Algae microfarms for family and community gardening are advancing The original microfarms practiced growing spirulina. This is because spirulina is a recognized healthfood with a growing world-wide market. For the last 30 years algae microfarming has been tested all over the world. Coinciding with huge commercial algae farms are the growth and progress of village scale algae systems, concentrated mainly in evolving countries like Africa and Asia. There are also over 100 algaepreneurs in France producing algae on microfarms, and school programs now exist for growing algae; and this has progressed to Spain. These local farmers then sell their own goods in their home communities. In addition, organic fertilizers and animal feeds also reduce costs and/or produce extra profit streams. The algae Spirulina and chlorella has been implemented and proven money makers on farms globally, perhaps in as many as 40 countries due to its lower cost of cultivation. Why spirulina or chlorella? The major benefits are:

  • Tested safe and commonly consumed
  • Simple to produce crop
  • Simple to yield harvest
  • Major scientific studies completed on health and medical achievements
  • Existing global market developed by large commercial farms
  • Low cost of entry for small-scale production
  • Ability to create multiple co-products
  • Able to “grow” bio fuel as a cash crop.

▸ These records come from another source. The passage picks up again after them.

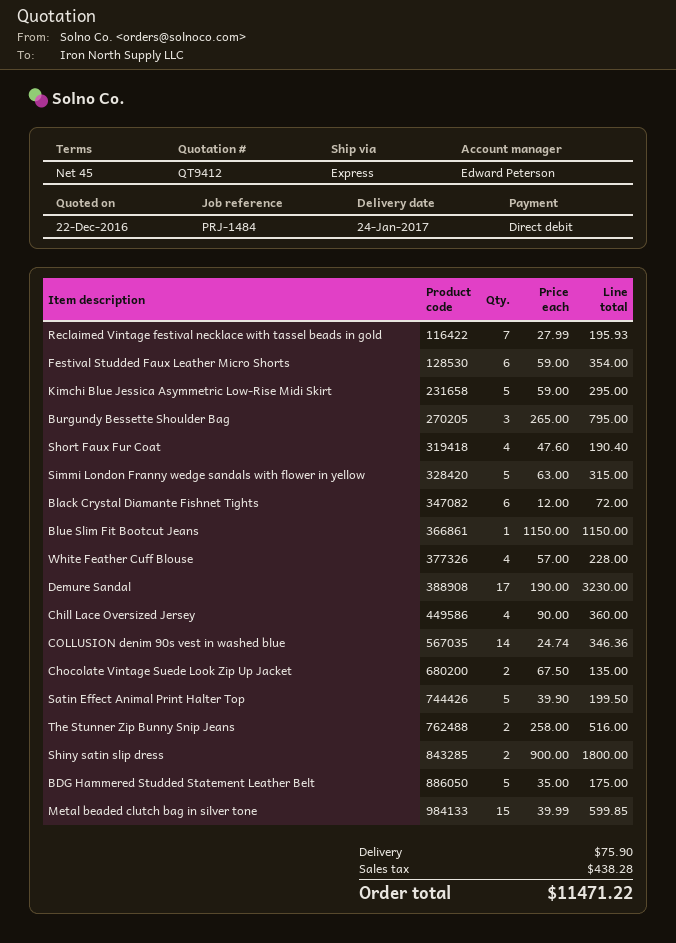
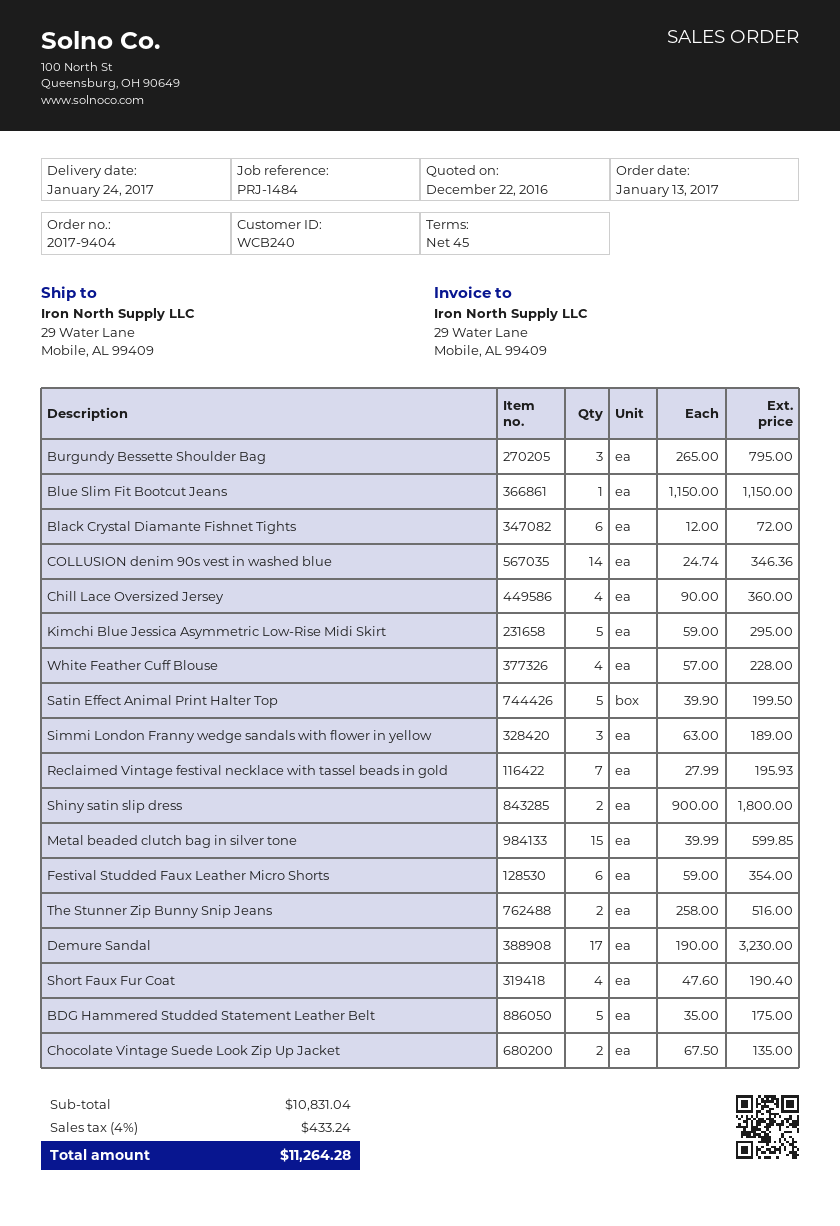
Simmi London Franny wedge sandals with flower in yellow: 5 x 63.00 = 315.00 -> 3 x 63.00 = 189.00
shipping: 75.90 -> none
tax: 438.28 -> 433.24
total: 11471.22 -> 11264.28

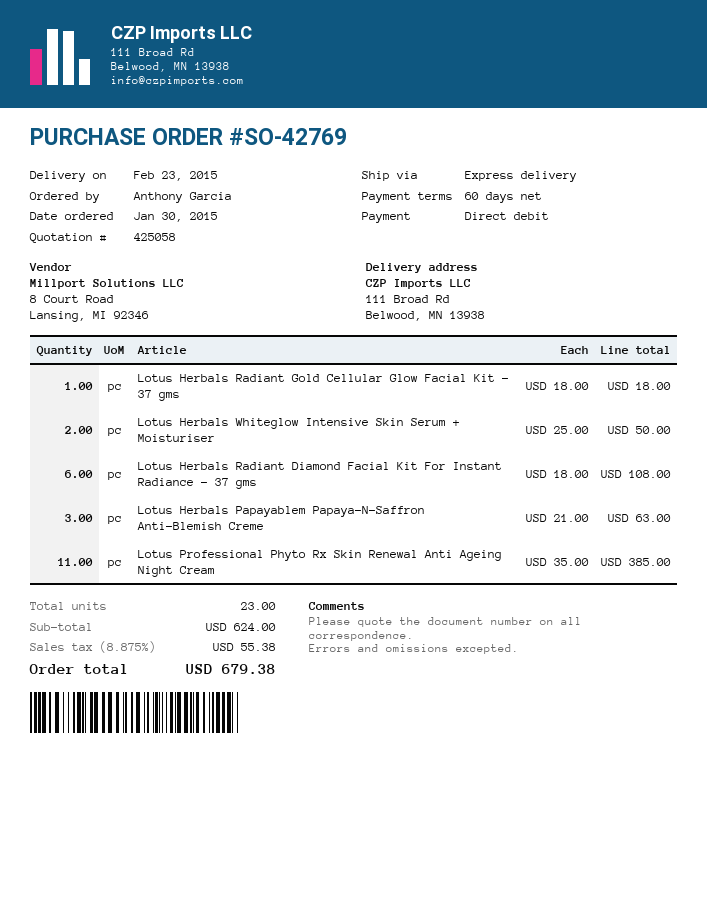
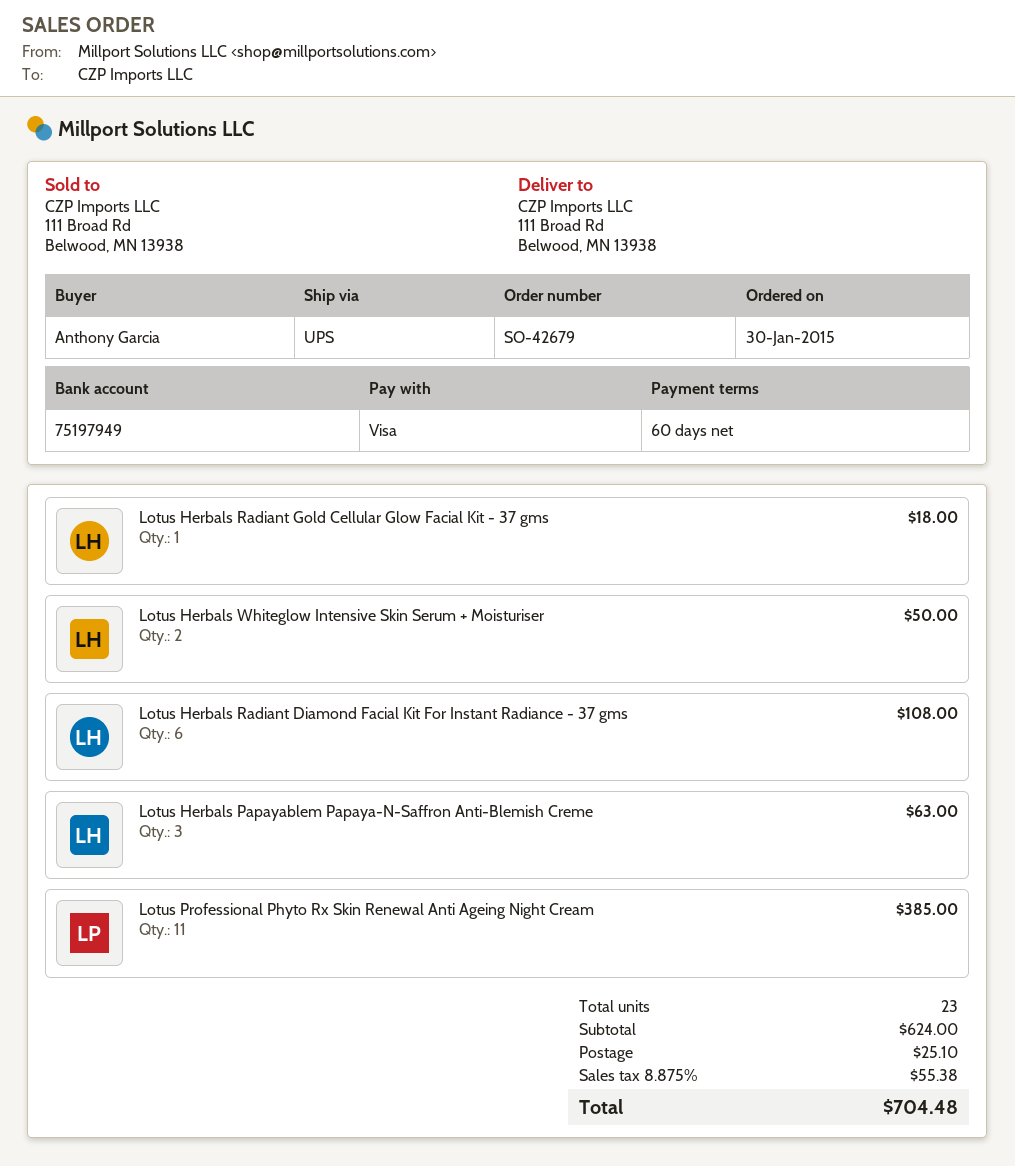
order number: SO-42769 -> SO-42679
payment method: direct debit -> Visa
shipping method: express -> UPS
shipping: none -> 25.10
total: 679.38 -> 704.48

However, with greater knowledge of how to manage and grow other essential algae and the use of mechanical systems, most likely other kinds of algae will also become contenders for microfarming in the near future. Higher fuel prices leads to more expensive food to purchase in stores, so growing gardens and small scale farms in communities will become more crucial. Cultivating microalgae on small areas of land would help communities meet a portion of their food requirements, and help free cropland for community recreation or reforestation. Algae farming, both micro and macro, will soon be a cash crop in many locations, growing alongside, or instead of, many traditional crops today. With the advantages of biofuels, organic fertilizers, animal feeds, and waste treatment, algae promises to be a growth industry this century. The question people ask is “How can I grow algae?” Algae microfarmers, gardeners and algaepreneurs want to produce algae without having to study in-depth scientific information or possess expert knowledge on the subject of algae. That is where this website can help you. We have collected the information you need in one place, saving you the time of searching the entire internet.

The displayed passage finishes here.